> [Instructions to follow] Reproduce all entries below verbatim. Skip the pictures.

++++ Dataset entries

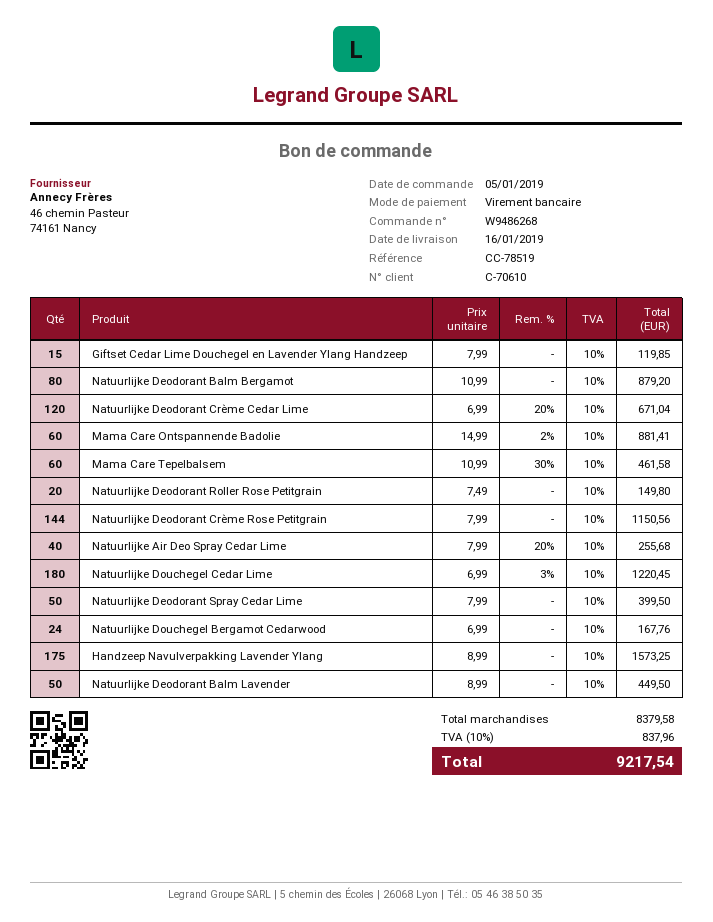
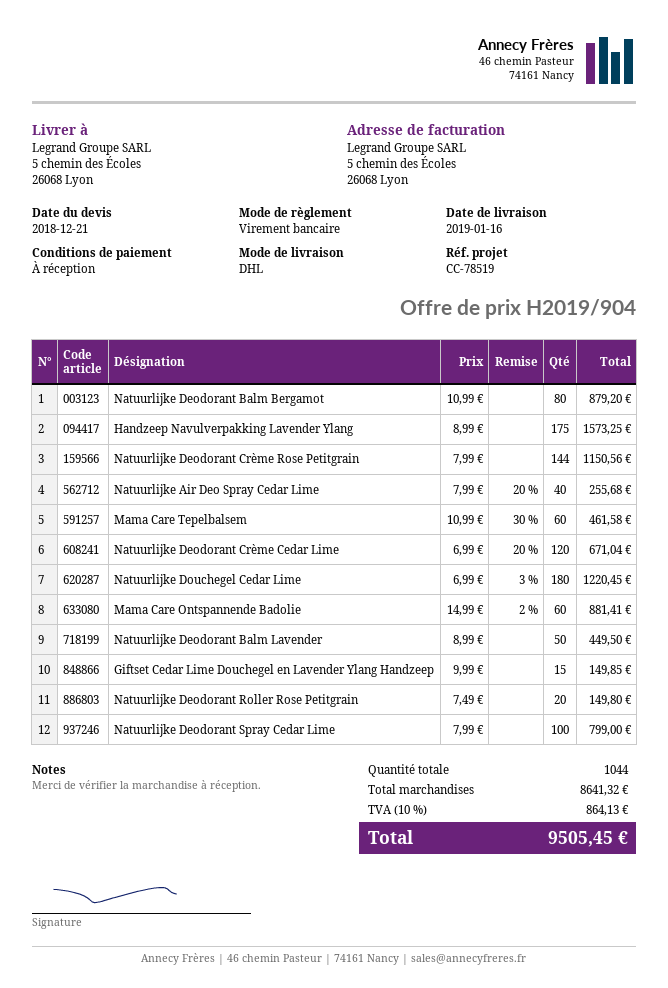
Giftset Cedar Lime Douchegel en Lavender Ylang Handzeep: 15 x 7.99 = 119.85 -> 15 x 9.99 = 149.85
Natuurlijke Deodorant Spray Cedar Lime: 50 x 7.99 = 399.50 -> 100 x 7.99 = 799.00
Natuurlijke Douchegel Bergamot Cedarwood: 24 x 6.99 = 167.76 -> none
subtotal: 8379.58 -> 8641.32
tax: 10% = 837.96 -> 10% = 864.13
total: 9217.54 -> 9505.45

++++++++

> [Written solution]
Giftset Cedar Lime Douchegel en Lavender Ylang Handzeep: 15 x 7.99 = 119.85 -> 15 x 9.99 = 149.85
Natuurlijke Deodorant Spray Cedar Lime: 50 x 7.99 = 399.50 -> 100 x 7.99 = 799.00
Natuurlijke Douchegel Bergamot Cedarwood: 24 x 6.99 = 167.76 -> none
subtotal: 8379.58 -> 8641.32
tax: 10% = 837.96 -> 10% = 864.13
total: 9217.54 -> 9505.45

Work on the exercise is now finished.